### TASK TO COMPLETE
In your copy, leave out the pictures and repeat every record exactly.

### MATERIAL PROVIDED
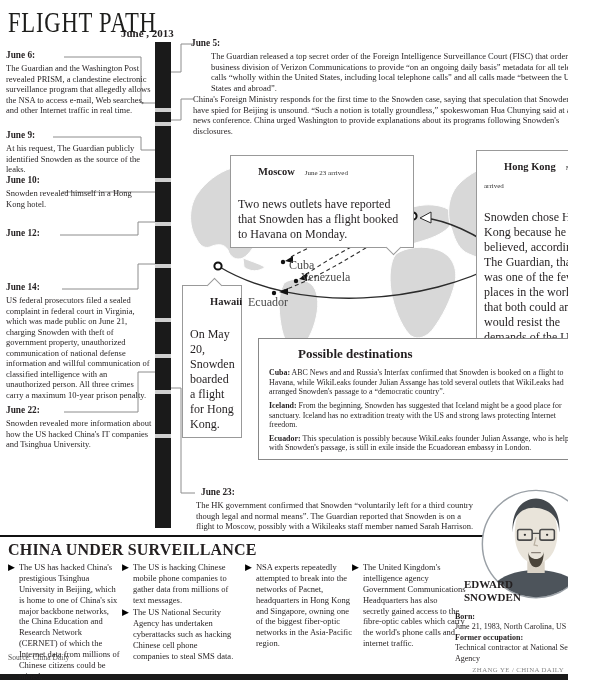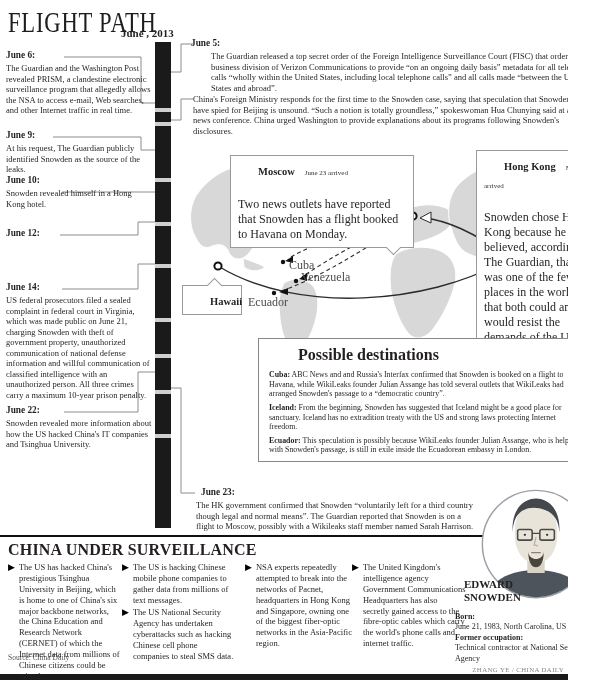"On May 20, Snowden boarded" p { html: none -> <p>On May 20, Snowden boarded a flight for Hong Kong.</p> }
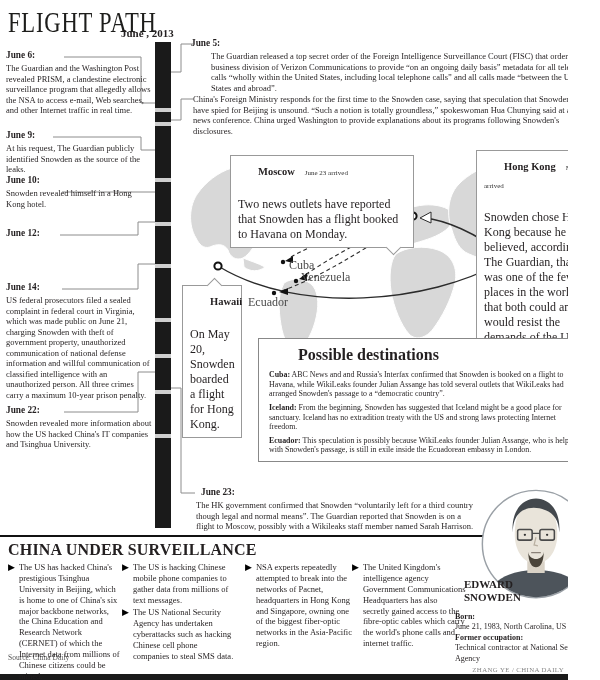"Possible destinations" .destbox h3 { font-size: 16px -> 13px }
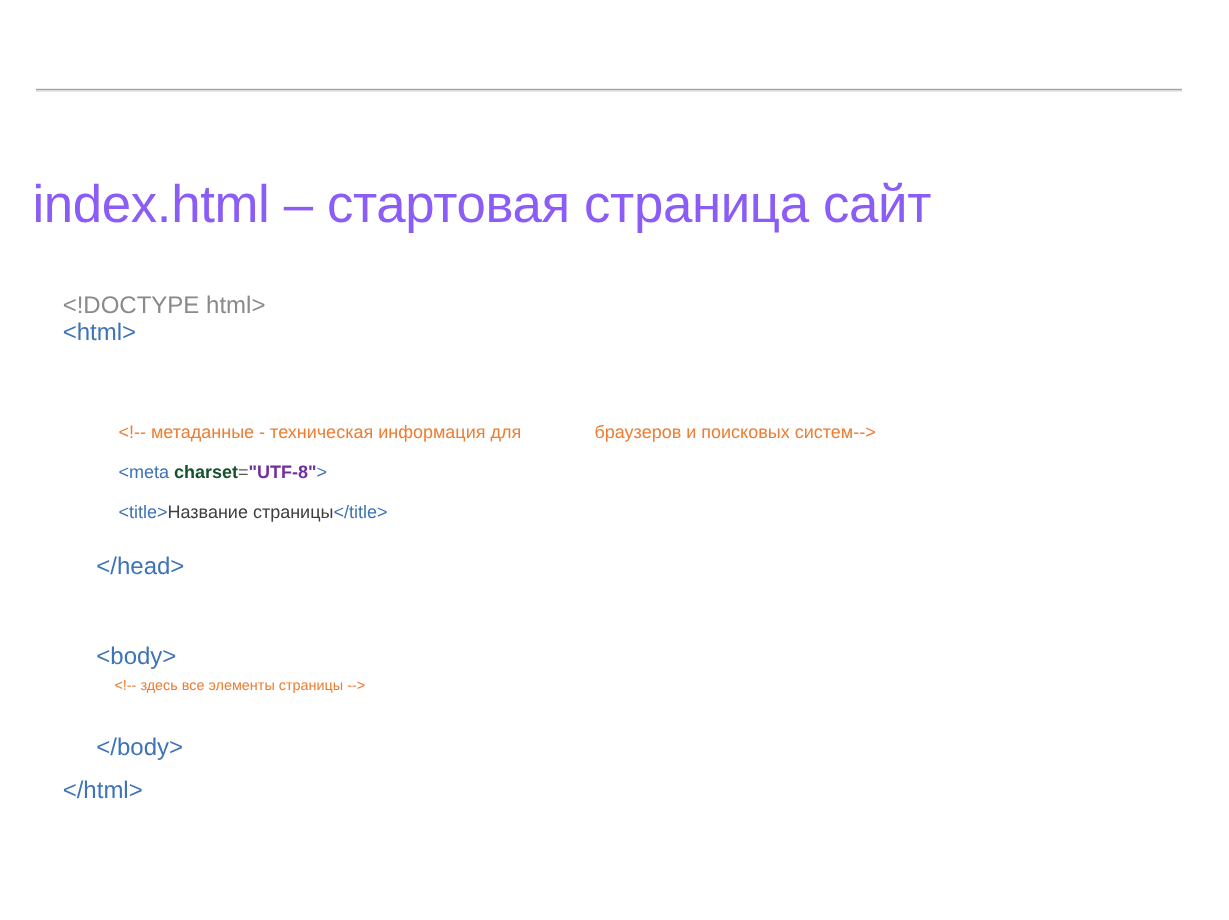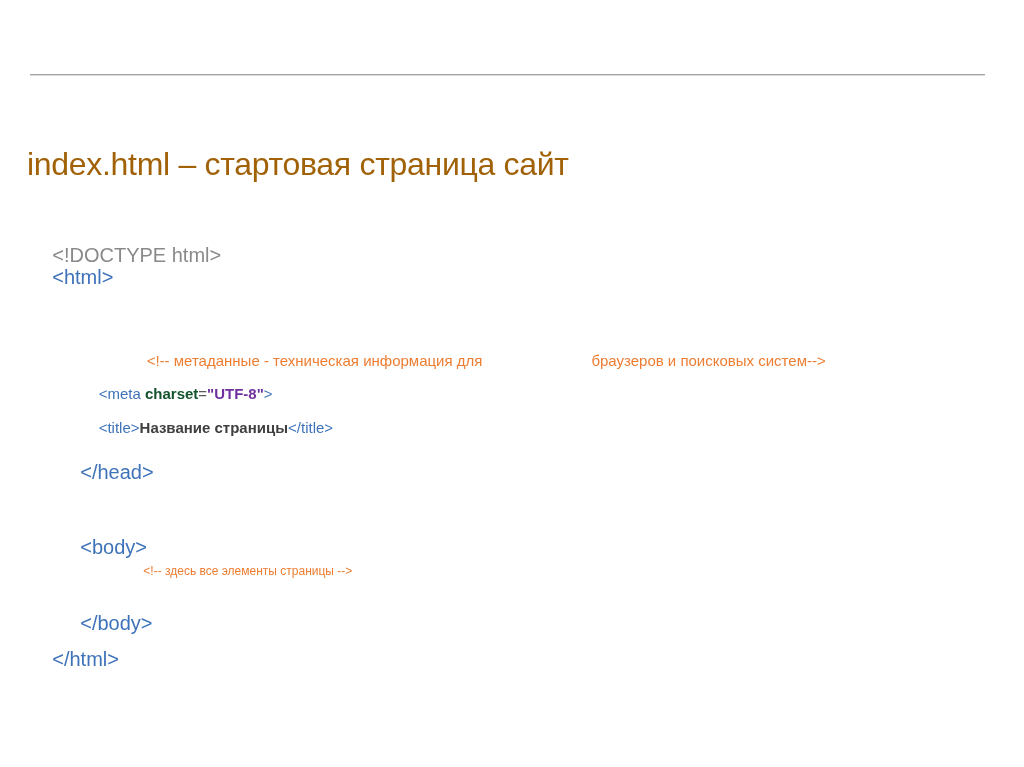"index.html – стартовая страница сайт" .slide-title { color: #a16207 -> #8b5cf6; font-size: 32px -> 44px }
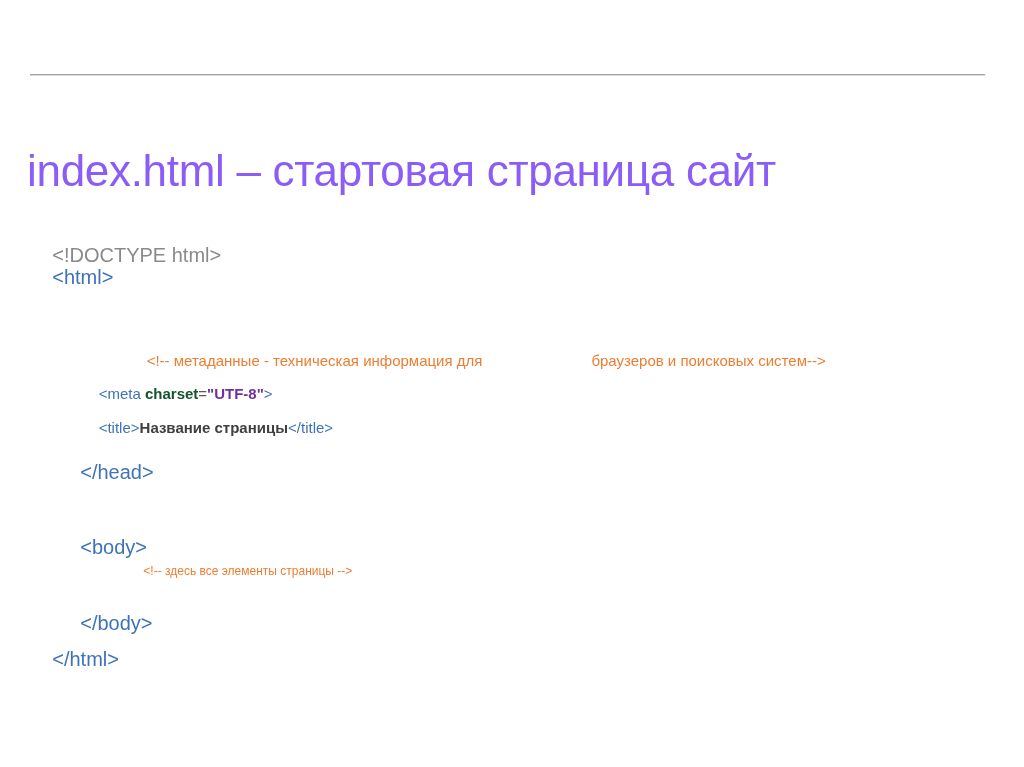"<!-- метаданные - техническая информация" .tok-orange { margin-left: 48px -> none }
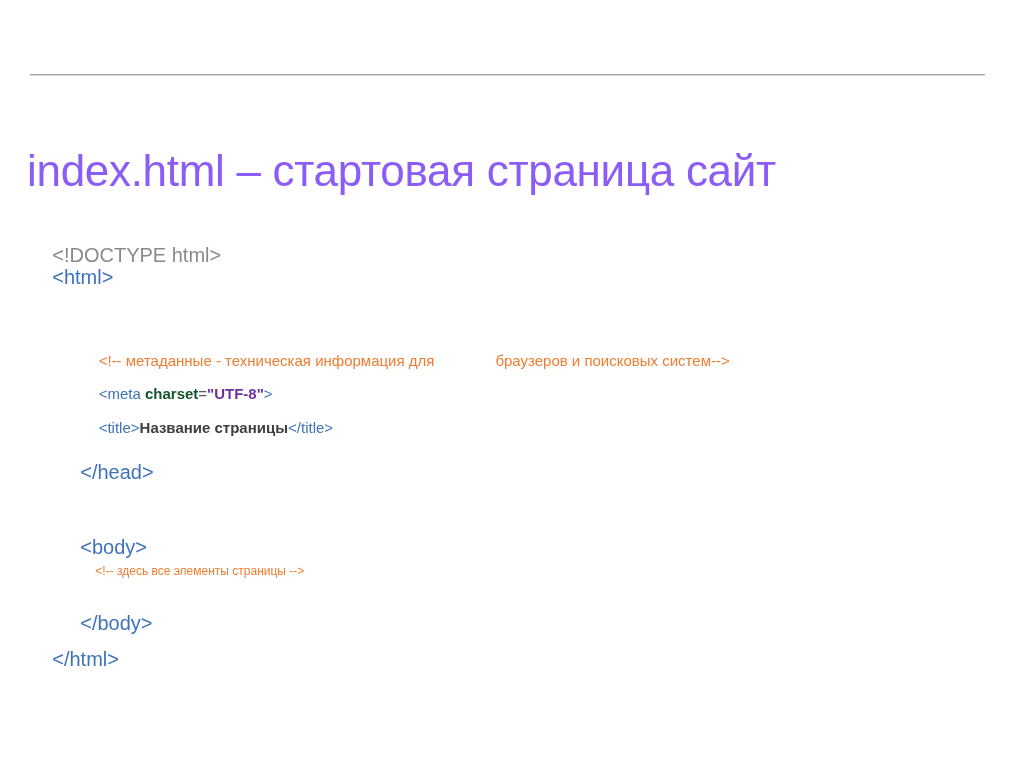"Название страницы" .tok-dark { font-weight: 700 -> 400 }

### ANSWER SPACE
"On May 20, Snowden boarded" p { html: none -> <p>On May 20, Snowden boarded a flight for Hong Kong.</p> }
"Possible destinations" .destbox h3 { font-size: 16px -> 13px }
"index.html – стартовая страница сайт" .slide-title { color: #a16207 -> #8b5cf6; font-size: 32px -> 44px }
"<!-- метаданные - техническая информация" .tok-orange { margin-left: 48px -> none }
"Название страницы" .tok-dark { font-weight: 700 -> 400 }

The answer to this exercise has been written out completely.